■ **Activity**
Nothing in the entries should change; repeat them exactly.

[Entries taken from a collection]
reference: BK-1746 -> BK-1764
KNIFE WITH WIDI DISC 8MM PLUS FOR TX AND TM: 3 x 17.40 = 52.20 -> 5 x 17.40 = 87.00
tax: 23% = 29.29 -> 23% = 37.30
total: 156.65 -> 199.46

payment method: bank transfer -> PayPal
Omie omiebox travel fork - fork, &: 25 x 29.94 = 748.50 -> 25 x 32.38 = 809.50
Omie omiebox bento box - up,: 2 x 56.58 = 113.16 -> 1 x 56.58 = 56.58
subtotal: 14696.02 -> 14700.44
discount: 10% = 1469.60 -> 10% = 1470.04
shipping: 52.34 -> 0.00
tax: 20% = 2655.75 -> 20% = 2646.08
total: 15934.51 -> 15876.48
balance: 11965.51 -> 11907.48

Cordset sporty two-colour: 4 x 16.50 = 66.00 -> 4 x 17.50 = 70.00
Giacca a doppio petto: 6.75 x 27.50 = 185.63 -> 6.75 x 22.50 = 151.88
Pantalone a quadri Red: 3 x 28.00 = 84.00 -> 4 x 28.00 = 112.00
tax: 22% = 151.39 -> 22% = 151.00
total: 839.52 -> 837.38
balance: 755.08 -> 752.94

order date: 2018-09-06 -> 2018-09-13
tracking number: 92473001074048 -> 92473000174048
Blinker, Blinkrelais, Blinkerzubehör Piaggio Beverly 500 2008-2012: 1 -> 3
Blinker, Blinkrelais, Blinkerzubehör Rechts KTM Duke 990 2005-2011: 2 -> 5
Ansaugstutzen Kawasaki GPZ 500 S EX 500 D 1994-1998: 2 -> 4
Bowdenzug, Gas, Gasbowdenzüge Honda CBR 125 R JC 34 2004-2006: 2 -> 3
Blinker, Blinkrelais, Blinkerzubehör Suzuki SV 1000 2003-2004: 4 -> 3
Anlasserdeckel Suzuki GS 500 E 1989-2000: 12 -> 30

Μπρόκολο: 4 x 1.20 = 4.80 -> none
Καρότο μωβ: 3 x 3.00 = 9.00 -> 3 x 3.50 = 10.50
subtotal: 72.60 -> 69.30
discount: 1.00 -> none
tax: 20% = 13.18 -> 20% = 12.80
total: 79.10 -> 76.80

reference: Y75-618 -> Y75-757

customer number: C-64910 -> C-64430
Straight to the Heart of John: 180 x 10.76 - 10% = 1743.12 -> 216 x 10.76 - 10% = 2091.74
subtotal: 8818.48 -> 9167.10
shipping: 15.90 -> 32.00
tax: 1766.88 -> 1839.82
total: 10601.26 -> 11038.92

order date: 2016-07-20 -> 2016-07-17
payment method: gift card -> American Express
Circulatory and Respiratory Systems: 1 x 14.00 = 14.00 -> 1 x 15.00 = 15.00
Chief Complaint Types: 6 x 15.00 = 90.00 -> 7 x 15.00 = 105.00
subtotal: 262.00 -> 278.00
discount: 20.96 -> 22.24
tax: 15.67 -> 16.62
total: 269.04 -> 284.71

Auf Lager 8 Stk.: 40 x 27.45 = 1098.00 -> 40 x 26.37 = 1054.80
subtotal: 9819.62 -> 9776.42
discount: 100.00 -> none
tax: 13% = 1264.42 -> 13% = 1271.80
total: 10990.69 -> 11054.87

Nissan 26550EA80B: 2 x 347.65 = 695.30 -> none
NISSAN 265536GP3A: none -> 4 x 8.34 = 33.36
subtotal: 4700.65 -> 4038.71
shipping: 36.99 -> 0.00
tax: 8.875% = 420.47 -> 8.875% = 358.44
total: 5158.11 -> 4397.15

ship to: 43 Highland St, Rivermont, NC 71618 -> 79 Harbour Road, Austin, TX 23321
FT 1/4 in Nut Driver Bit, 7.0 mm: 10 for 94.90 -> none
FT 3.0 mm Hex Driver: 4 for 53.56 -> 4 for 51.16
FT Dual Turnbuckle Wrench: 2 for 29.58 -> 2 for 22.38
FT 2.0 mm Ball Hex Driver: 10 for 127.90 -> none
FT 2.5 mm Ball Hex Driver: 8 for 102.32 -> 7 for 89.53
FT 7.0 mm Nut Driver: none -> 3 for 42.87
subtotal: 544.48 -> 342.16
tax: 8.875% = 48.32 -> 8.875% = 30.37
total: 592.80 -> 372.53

■ **Completed exercise**
reference: BK-1746 -> BK-1764
KNIFE WITH WIDI DISC 8MM PLUS FOR TX AND TM: 3 x 17.40 = 52.20 -> 5 x 17.40 = 87.00
tax: 23% = 29.29 -> 23% = 37.30
total: 156.65 -> 199.46

payment method: bank transfer -> PayPal
Omie omiebox travel fork - fork, &: 25 x 29.94 = 748.50 -> 25 x 32.38 = 809.50
Omie omiebox bento box - up,: 2 x 56.58 = 113.16 -> 1 x 56.58 = 56.58
subtotal: 14696.02 -> 14700.44
discount: 10% = 1469.60 -> 10% = 1470.04
shipping: 52.34 -> 0.00
tax: 20% = 2655.75 -> 20% = 2646.08
total: 15934.51 -> 15876.48
balance: 11965.51 -> 11907.48

Cordset sporty two-colour: 4 x 16.50 = 66.00 -> 4 x 17.50 = 70.00
Giacca a doppio petto: 6.75 x 27.50 = 185.63 -> 6.75 x 22.50 = 151.88
Pantalone a quadri Red: 3 x 28.00 = 84.00 -> 4 x 28.00 = 112.00
tax: 22% = 151.39 -> 22% = 151.00
total: 839.52 -> 837.38
balance: 755.08 -> 752.94

order date: 2018-09-06 -> 2018-09-13
tracking number: 92473001074048 -> 92473000174048
Blinker, Blinkrelais, Blinkerzubehör Piaggio Beverly 500 2008-2012: 1 -> 3
Blinker, Blinkrelais, Blinkerzubehör Rechts KTM Duke 990 2005-2011: 2 -> 5
Ansaugstutzen Kawasaki GPZ 500 S EX 500 D 1994-1998: 2 -> 4
Bowdenzug, Gas, Gasbowdenzüge Honda CBR 125 R JC 34 2004-2006: 2 -> 3
Blinker, Blinkrelais, Blinkerzubehör Suzuki SV 1000 2003-2004: 4 -> 3
Anlasserdeckel Suzuki GS 500 E 1989-2000: 12 -> 30

Μπρόκολο: 4 x 1.20 = 4.80 -> none
Καρότο μωβ: 3 x 3.00 = 9.00 -> 3 x 3.50 = 10.50
subtotal: 72.60 -> 69.30
discount: 1.00 -> none
tax: 20% = 13.18 -> 20% = 12.80
total: 79.10 -> 76.80

reference: Y75-618 -> Y75-757

customer number: C-64910 -> C-64430
Straight to the Heart of John: 180 x 10.76 - 10% = 1743.12 -> 216 x 10.76 - 10% = 2091.74
subtotal: 8818.48 -> 9167.10
shipping: 15.90 -> 32.00
tax: 1766.88 -> 1839.82
total: 10601.26 -> 11038.92

order date: 2016-07-20 -> 2016-07-17
payment method: gift card -> American Express
Circulatory and Respiratory Systems: 1 x 14.00 = 14.00 -> 1 x 15.00 = 15.00
Chief Complaint Types: 6 x 15.00 = 90.00 -> 7 x 15.00 = 105.00
subtotal: 262.00 -> 278.00
discount: 20.96 -> 22.24
tax: 15.67 -> 16.62
total: 269.04 -> 284.71

Auf Lager 8 Stk.: 40 x 27.45 = 1098.00 -> 40 x 26.37 = 1054.80
subtotal: 9819.62 -> 9776.42
discount: 100.00 -> none
tax: 13% = 1264.42 -> 13% = 1271.80
total: 10990.69 -> 11054.87

Nissan 26550EA80B: 2 x 347.65 = 695.30 -> none
NISSAN 265536GP3A: none -> 4 x 8.34 = 33.36
subtotal: 4700.65 -> 4038.71
shipping: 36.99 -> 0.00
tax: 8.875% = 420.47 -> 8.875% = 358.44
total: 5158.11 -> 4397.15

ship to: 43 Highland St, Rivermont, NC 71618 -> 79 Harbour Road, Austin, TX 23321
FT 1/4 in Nut Driver Bit, 7.0 mm: 10 for 94.90 -> none
FT 3.0 mm Hex Driver: 4 for 53.56 -> 4 for 51.16
FT Dual Turnbuckle Wrench: 2 for 29.58 -> 2 for 22.38
FT 2.0 mm Ball Hex Driver: 10 for 127.90 -> none
FT 2.5 mm Ball Hex Driver: 8 for 102.32 -> 7 for 89.53
FT 7.0 mm Nut Driver: none -> 3 for 42.87
subtotal: 544.48 -> 342.16
tax: 8.875% = 48.32 -> 8.875% = 30.37
total: 592.80 -> 372.53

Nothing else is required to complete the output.